## EXERCISE INSTRUCTIONS:
Could you copy every line in the listing below that has the word "Suri"?

'''

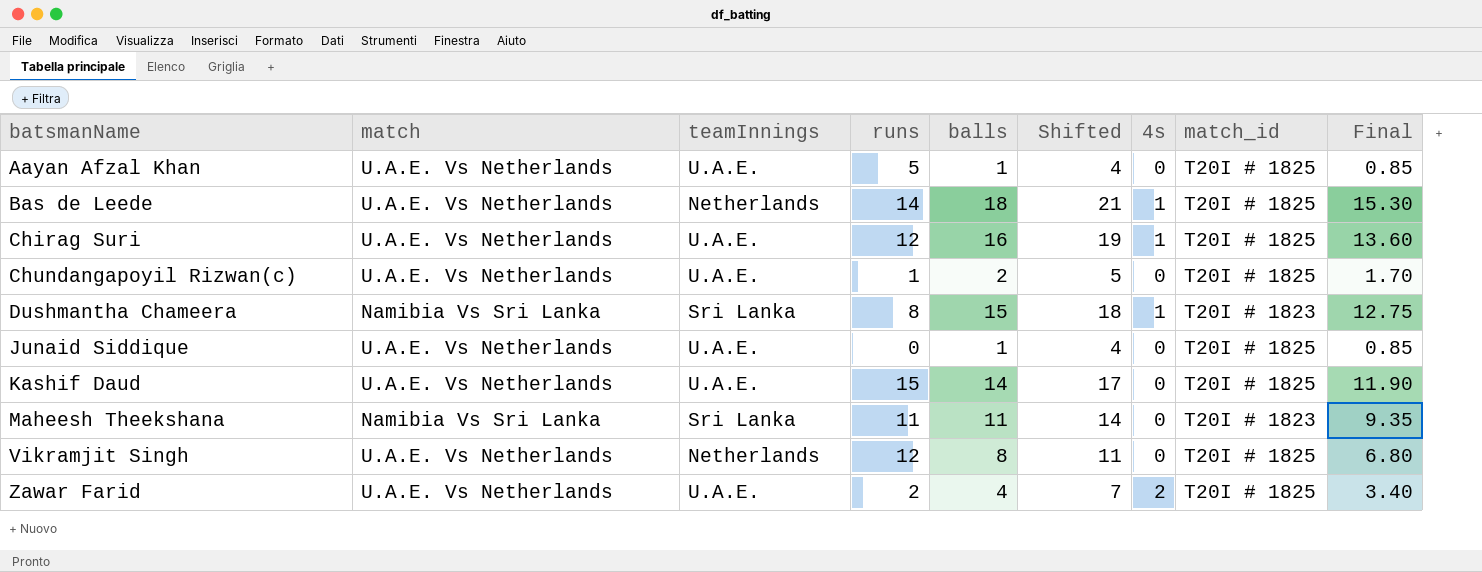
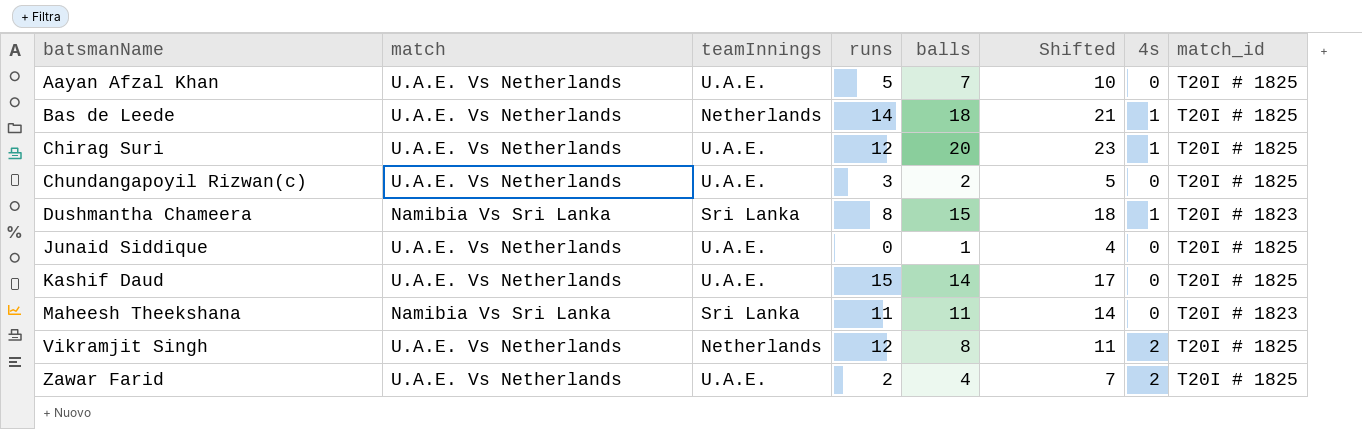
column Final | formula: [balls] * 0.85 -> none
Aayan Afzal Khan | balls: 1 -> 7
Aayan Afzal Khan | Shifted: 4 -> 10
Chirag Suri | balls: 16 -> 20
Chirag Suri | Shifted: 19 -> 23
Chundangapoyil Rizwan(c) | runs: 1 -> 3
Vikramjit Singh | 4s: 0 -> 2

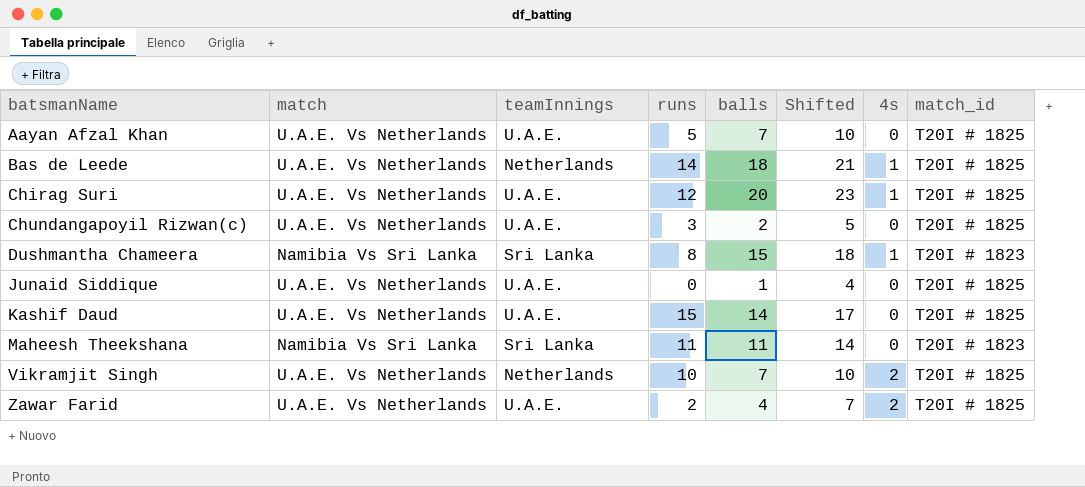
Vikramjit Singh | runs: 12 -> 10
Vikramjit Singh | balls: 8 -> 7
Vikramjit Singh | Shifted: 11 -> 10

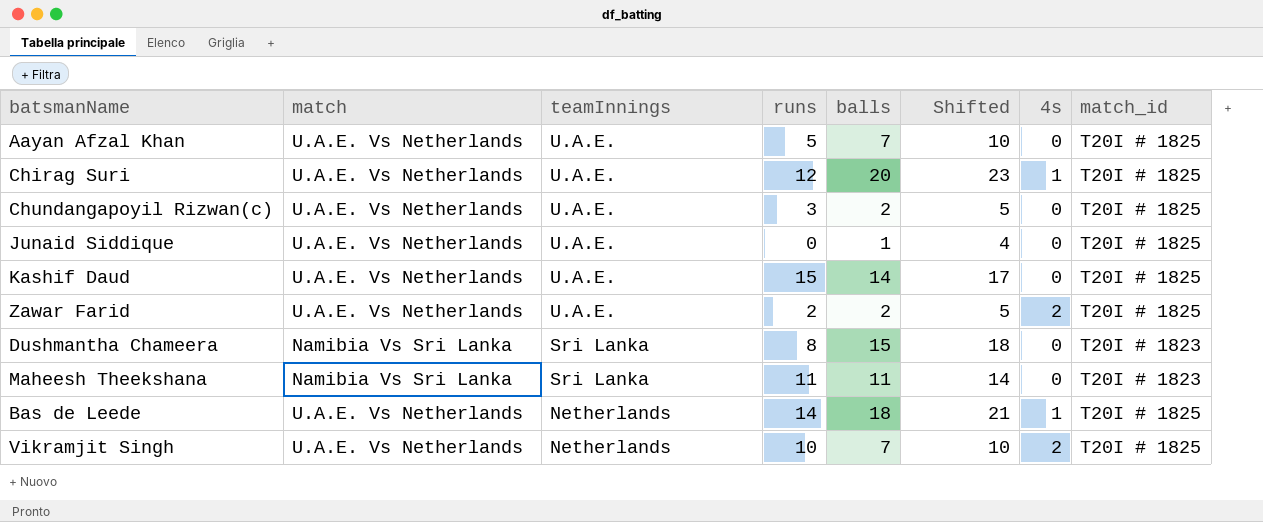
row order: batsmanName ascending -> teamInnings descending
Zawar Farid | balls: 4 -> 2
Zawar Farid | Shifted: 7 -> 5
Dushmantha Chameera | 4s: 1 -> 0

'''

## OUTPUT OF THE TASK:
Chirag Suri | balls: 16 -> 20
Chirag Suri | Shifted: 19 -> 23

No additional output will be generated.